Exercise objective: Every line of the material is to be transcribed verbatim, with images omitted.

Material supplied:

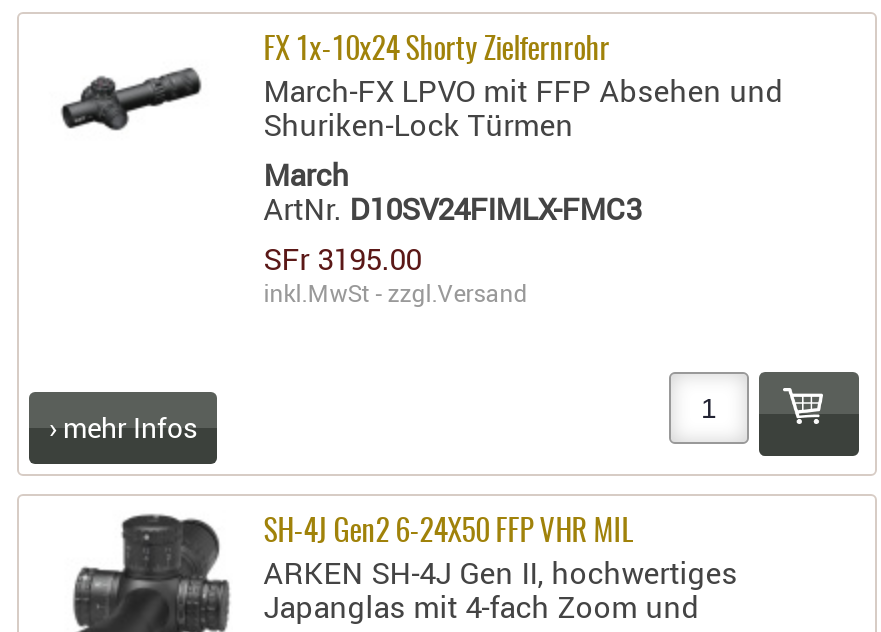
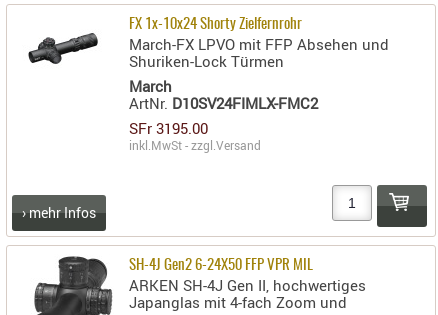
[263,187,641,227] ArtNr.D10SV24FIMLX-FMC3 -> [129,93,318,113] ArtNr.D10SV24FIMLX-FMC2
[263,517,633,547] SH-4J Gen2 6-24X50 FFP VHR MIL -> [129,258,313,273] SH-4J Gen2 6-24X50 FFP VPR MIL

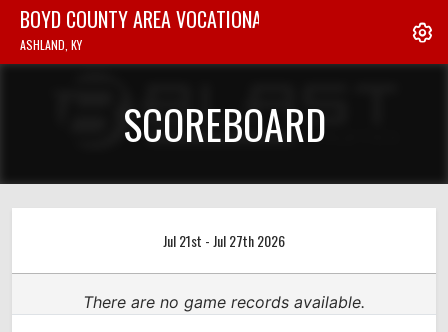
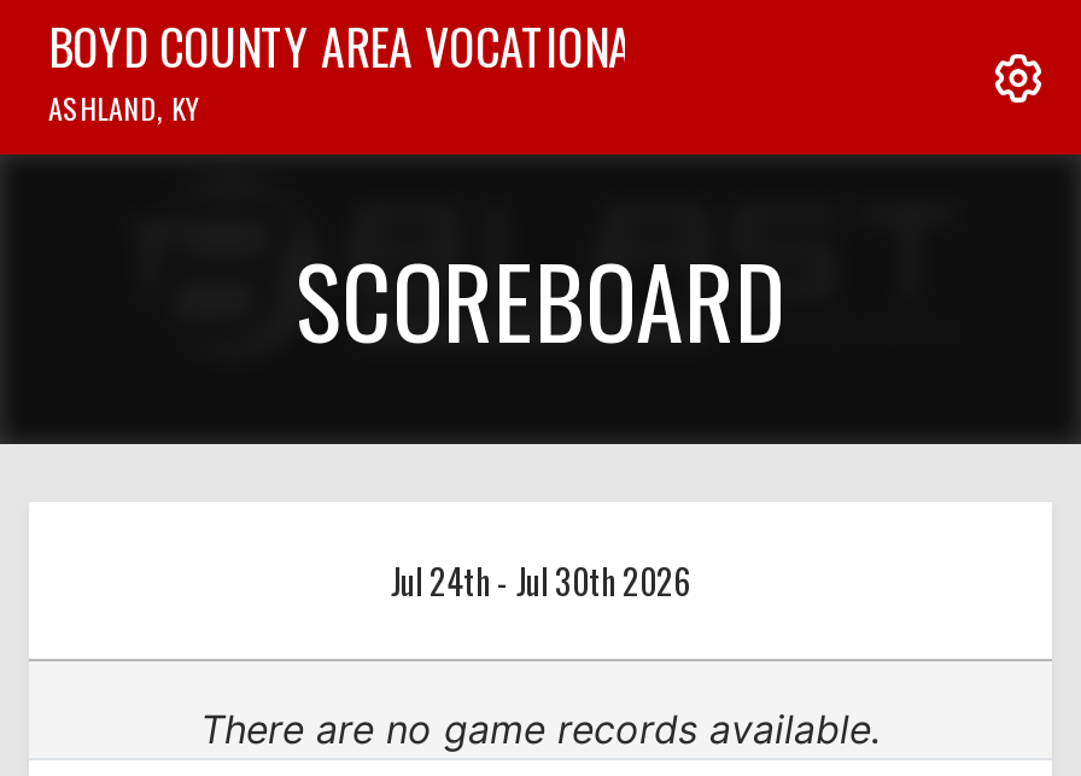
[163,230,285,251] Jul 21st - Jul 27th 2026 -> [391,555,690,606] Jul 24th - Jul 30th 2026

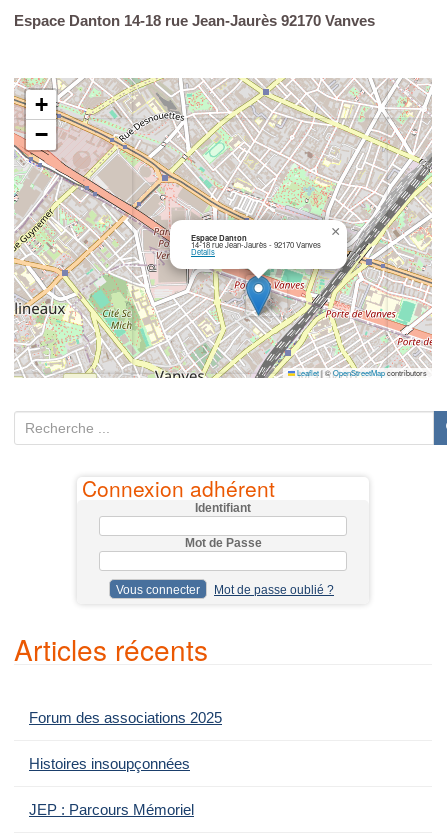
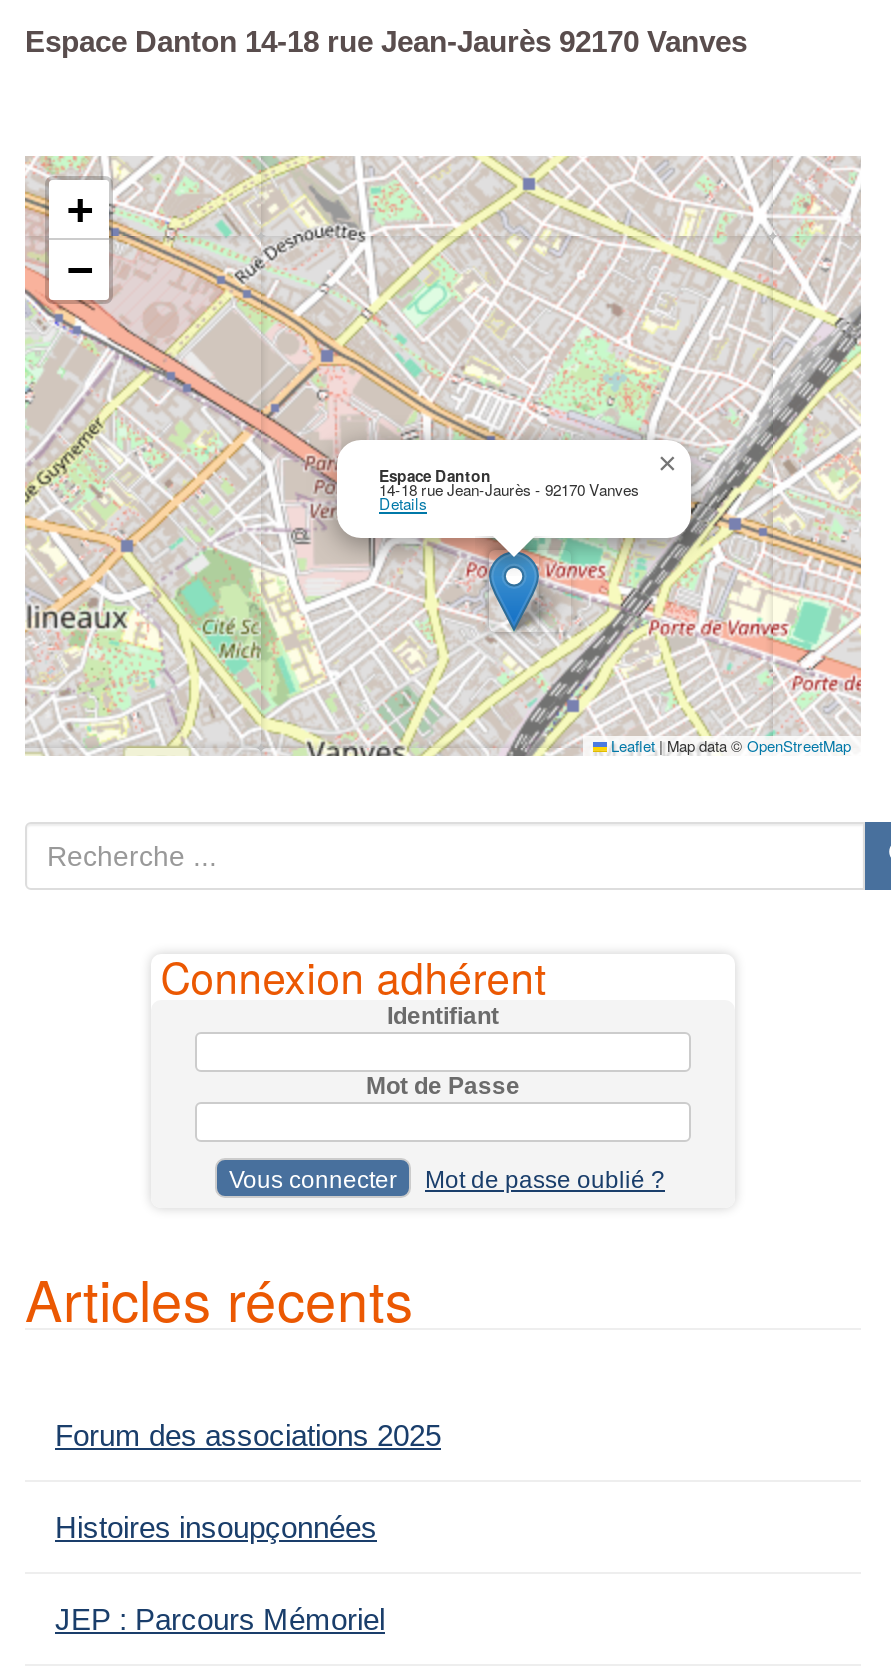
[295,367,427,378] Leaflet © OpenStreetMapcontributors -> [607,734,851,756] Leaflet Map data © OpenStreetMap

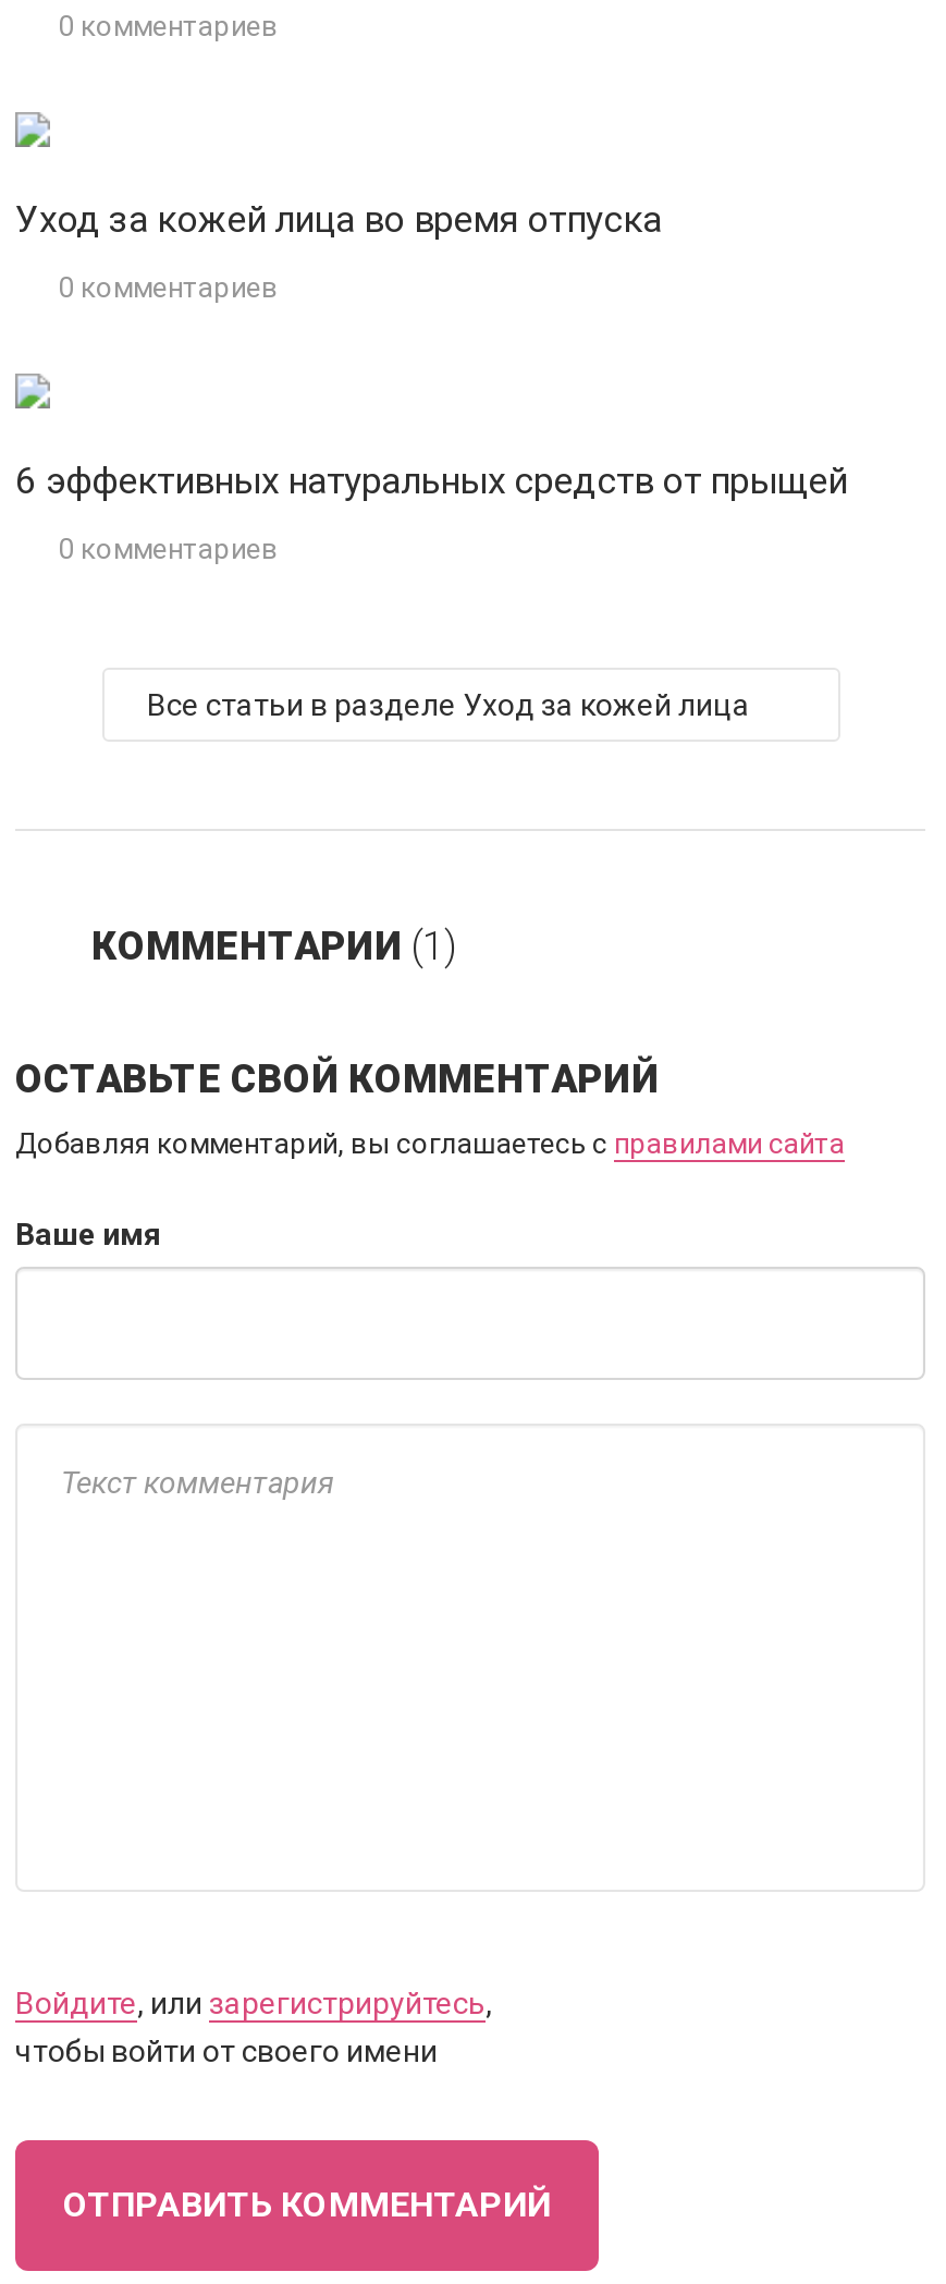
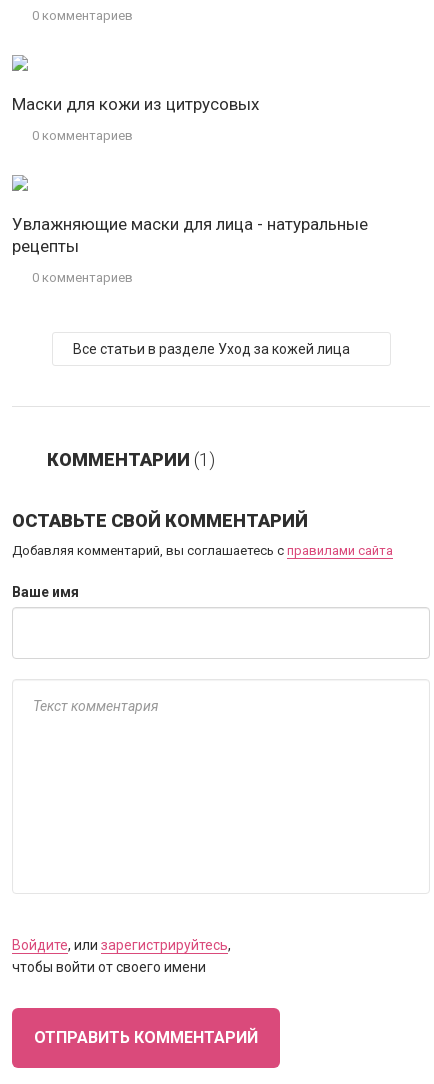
[15,197,662,241] Уход за кожей лица во время отпуска -> [12,94,259,114] Маски для кожи из цитрусовых
[15,459,847,502] 6 эффективных натуральных средств от прыщей -> [12,214,368,256] Увлажняющие маски для лица - натуральные | рецепты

Result:
[263,187,641,227] ArtNr.D10SV24FIMLX-FMC3 -> [129,93,318,113] ArtNr.D10SV24FIMLX-FMC2
[263,517,633,547] SH-4J Gen2 6-24X50 FFP VHR MIL -> [129,258,313,273] SH-4J Gen2 6-24X50 FFP VPR MIL

[163,230,285,251] Jul 21st - Jul 27th 2026 -> [391,555,690,606] Jul 24th - Jul 30th 2026

[295,367,427,378] Leaflet © OpenStreetMapcontributors -> [607,734,851,756] Leaflet Map data © OpenStreetMap

[15,197,662,241] Уход за кожей лица во время отпуска -> [12,94,259,114] Маски для кожи из цитрусовых
[15,459,847,502] 6 эффективных натуральных средств от прыщей -> [12,214,368,256] Увлажняющие маски для лица - натуральные | рецепты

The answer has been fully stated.